Extracted entries:

------------------------------------------------------------------------

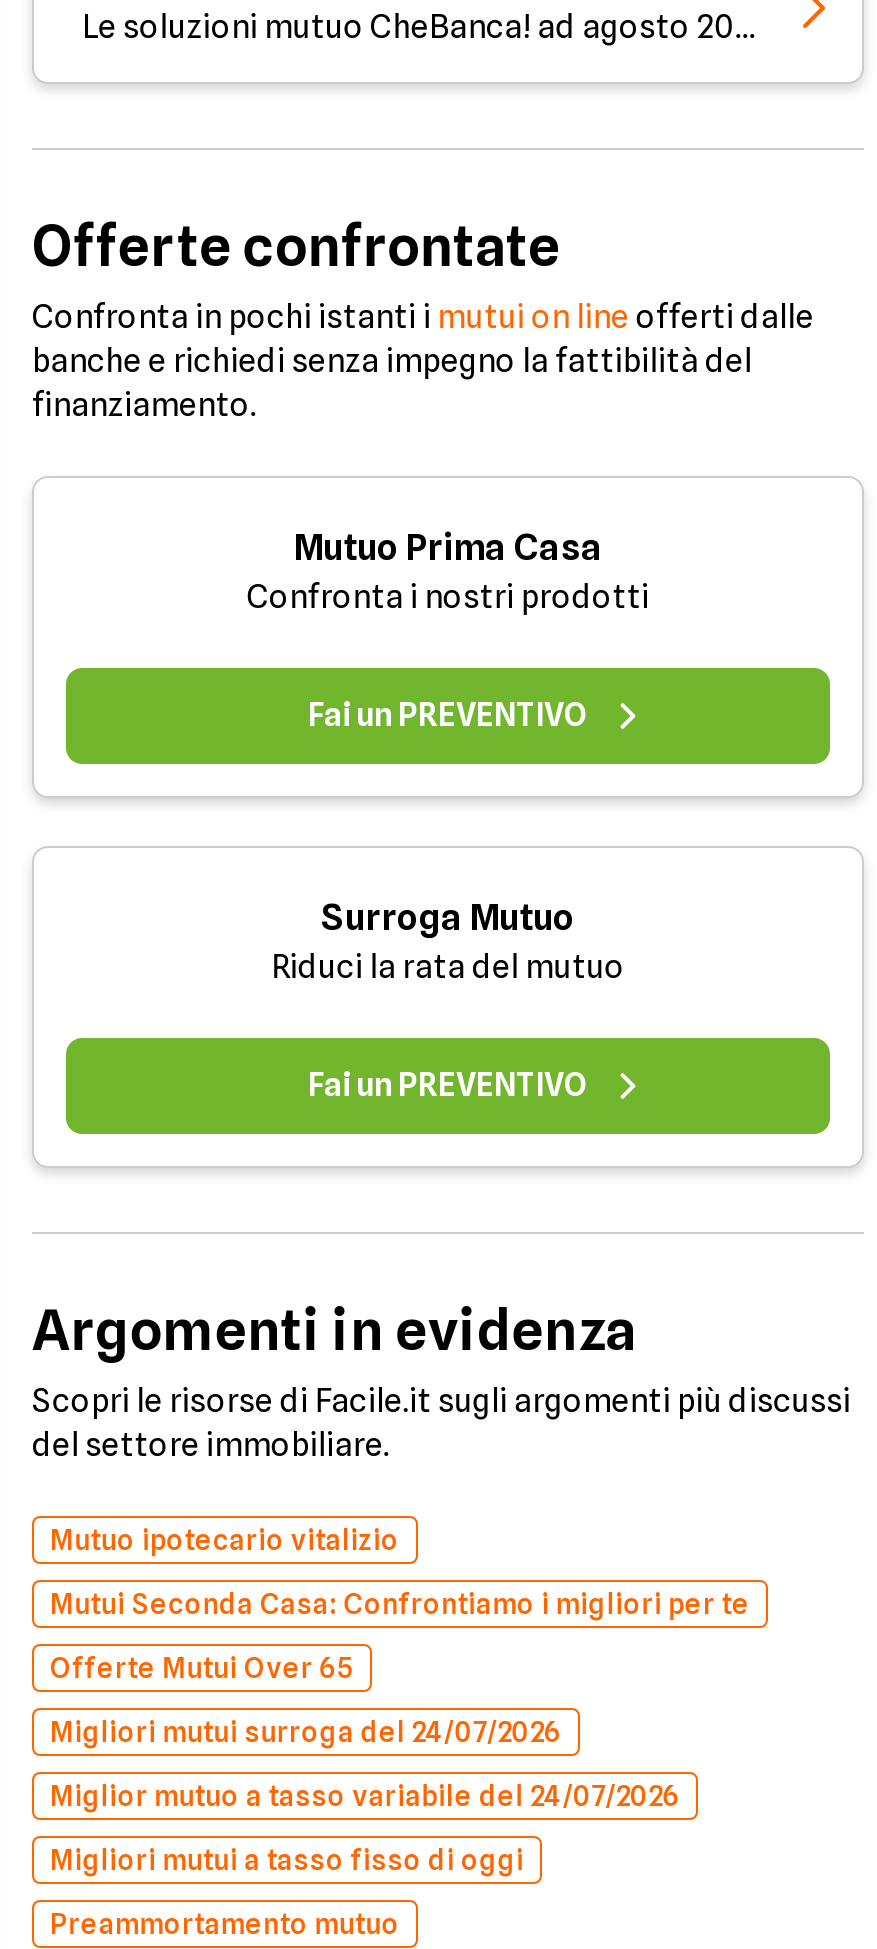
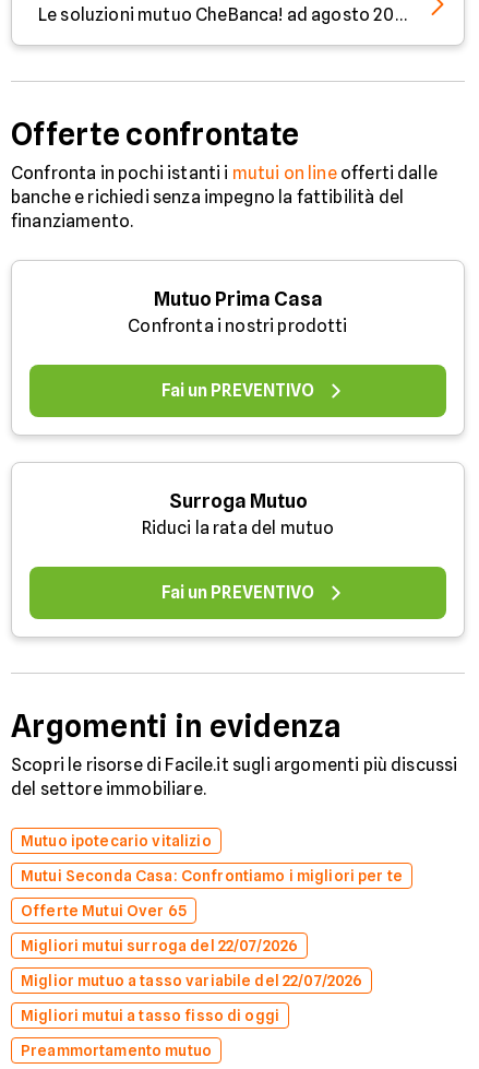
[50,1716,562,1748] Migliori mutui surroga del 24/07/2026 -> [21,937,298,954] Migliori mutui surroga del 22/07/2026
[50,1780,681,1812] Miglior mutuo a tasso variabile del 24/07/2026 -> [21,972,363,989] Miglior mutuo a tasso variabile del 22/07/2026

------------------------------------------------------------------------

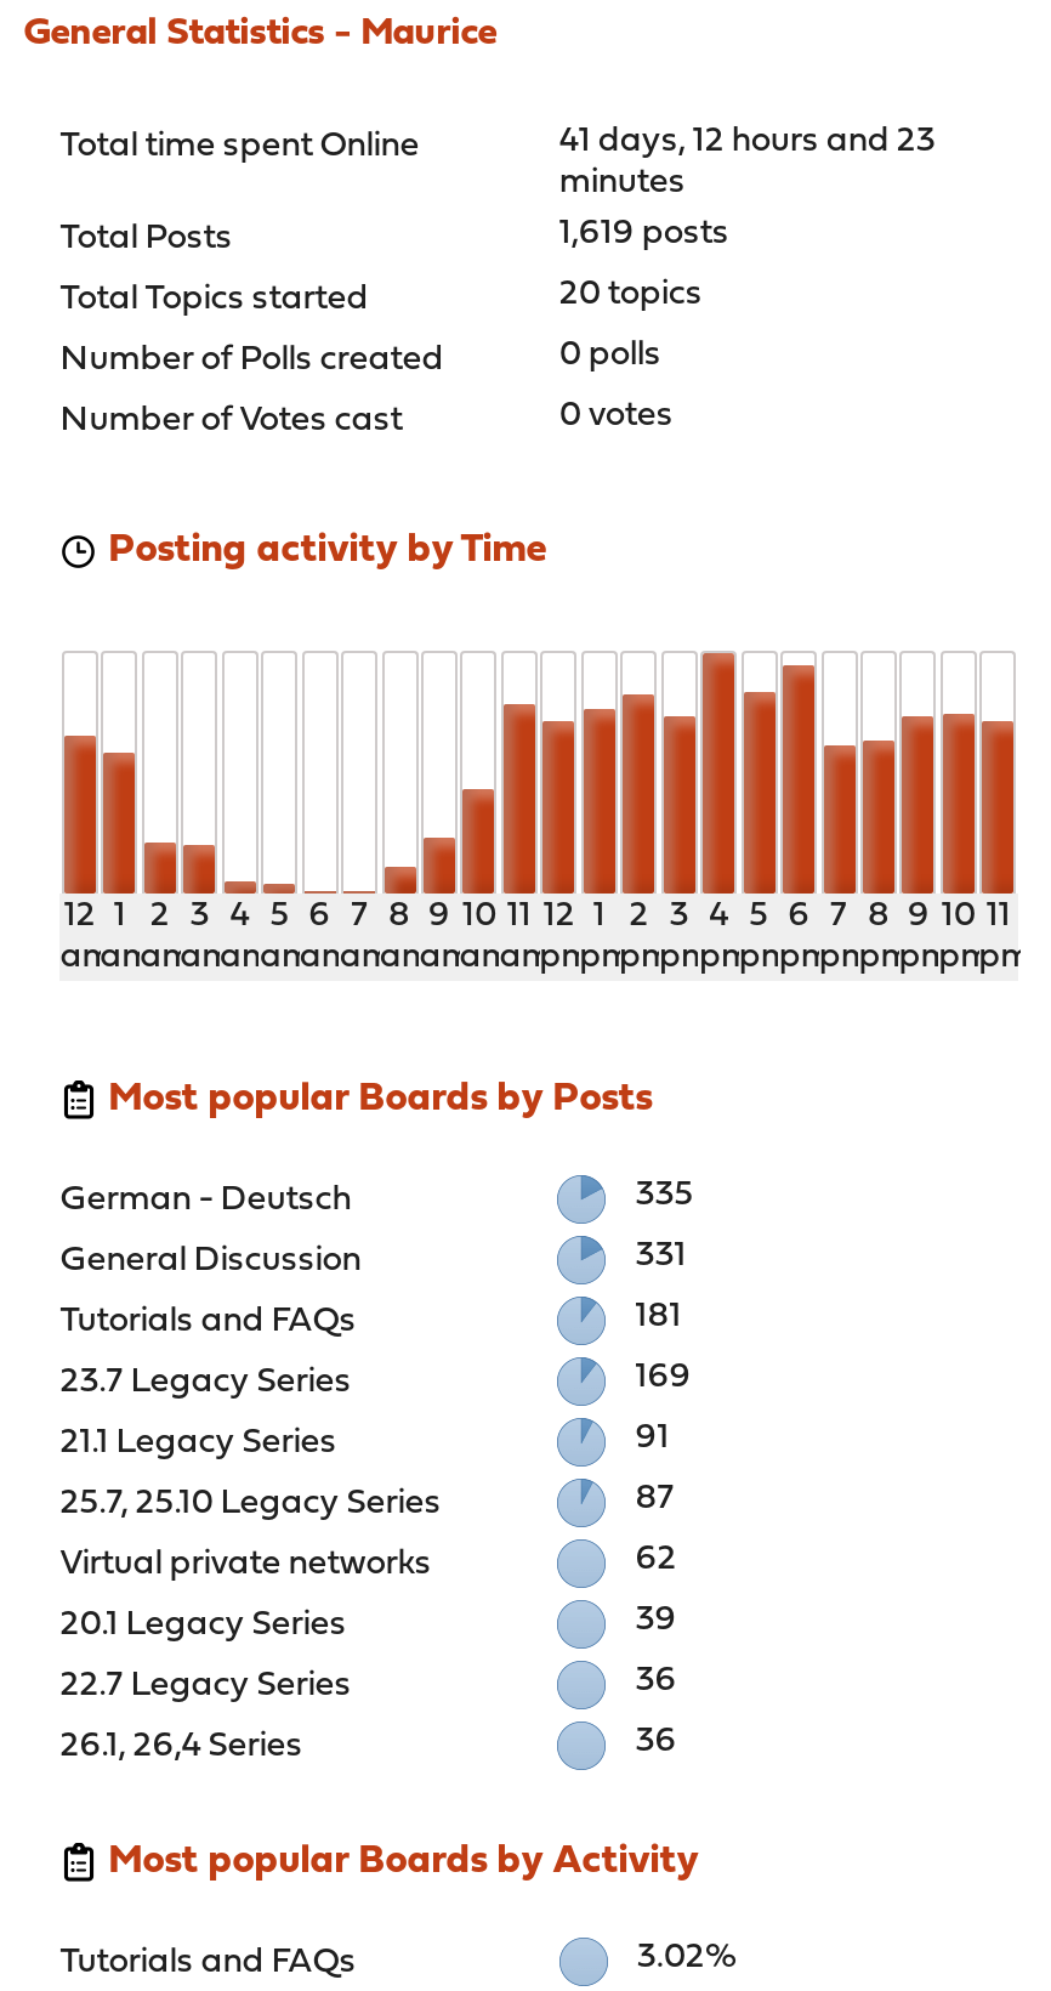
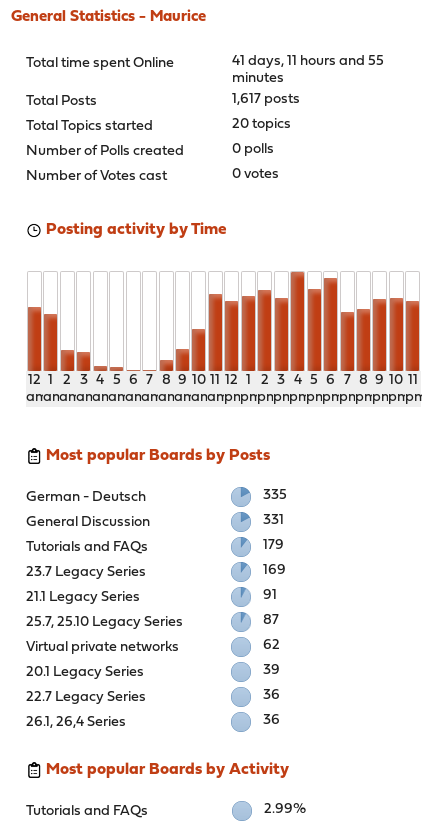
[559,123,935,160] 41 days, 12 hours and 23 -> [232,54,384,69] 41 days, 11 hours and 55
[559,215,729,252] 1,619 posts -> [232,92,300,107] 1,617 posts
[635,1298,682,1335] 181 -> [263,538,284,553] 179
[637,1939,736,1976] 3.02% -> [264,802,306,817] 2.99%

------------------------------------------------------------------------

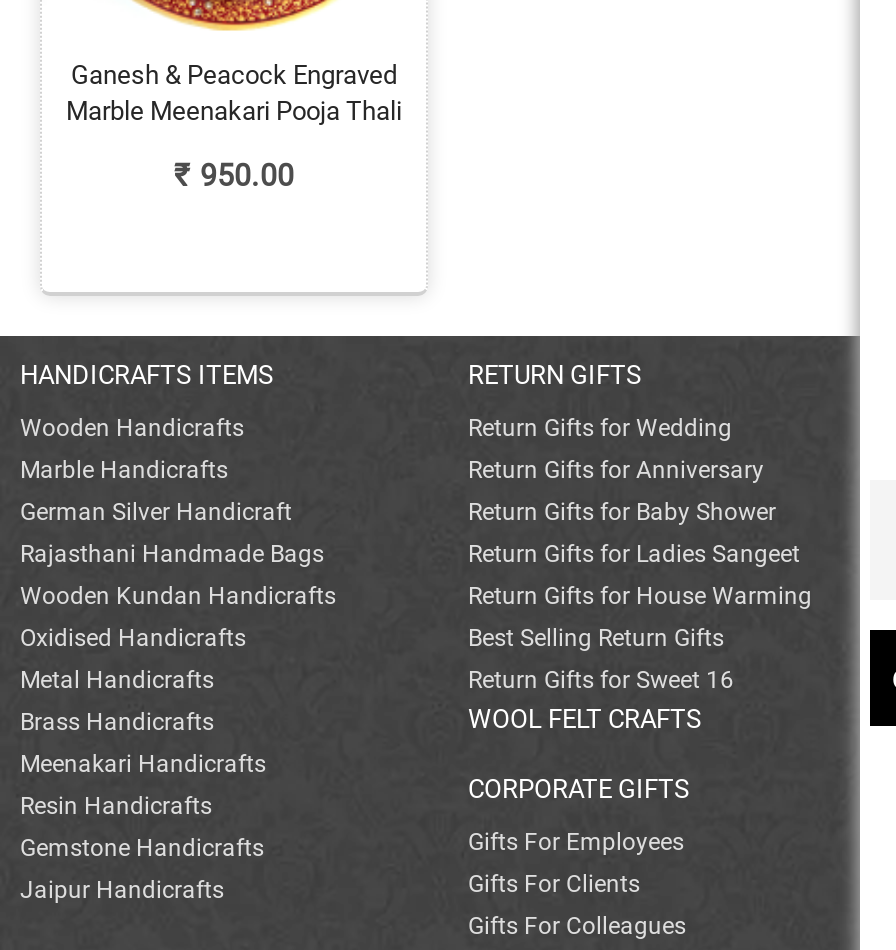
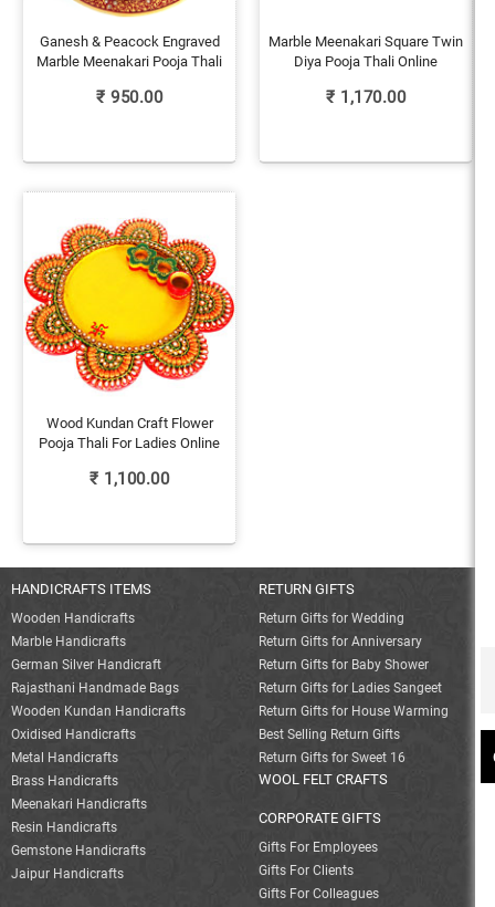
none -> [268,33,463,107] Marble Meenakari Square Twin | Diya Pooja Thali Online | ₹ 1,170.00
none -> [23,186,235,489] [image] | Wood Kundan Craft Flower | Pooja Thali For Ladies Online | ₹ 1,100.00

------------------------------------------------------------------------

Exercise aim:
Take the records above and return, word for word, only the lines that fall from the line with "[50,1716,562,1748] Migliori mutui" to the line with "[50,1780,681,1812] Miglior mutuo", both of them included.

Response to the task:
[50,1716,562,1748] Migliori mutui surroga del 24/07/2026 -> [21,937,298,954] Migliori mutui surroga del 22/07/2026
[50,1780,681,1812] Miglior mutuo a tasso variabile del 24/07/2026 -> [21,972,363,989] Miglior mutuo a tasso variabile del 22/07/2026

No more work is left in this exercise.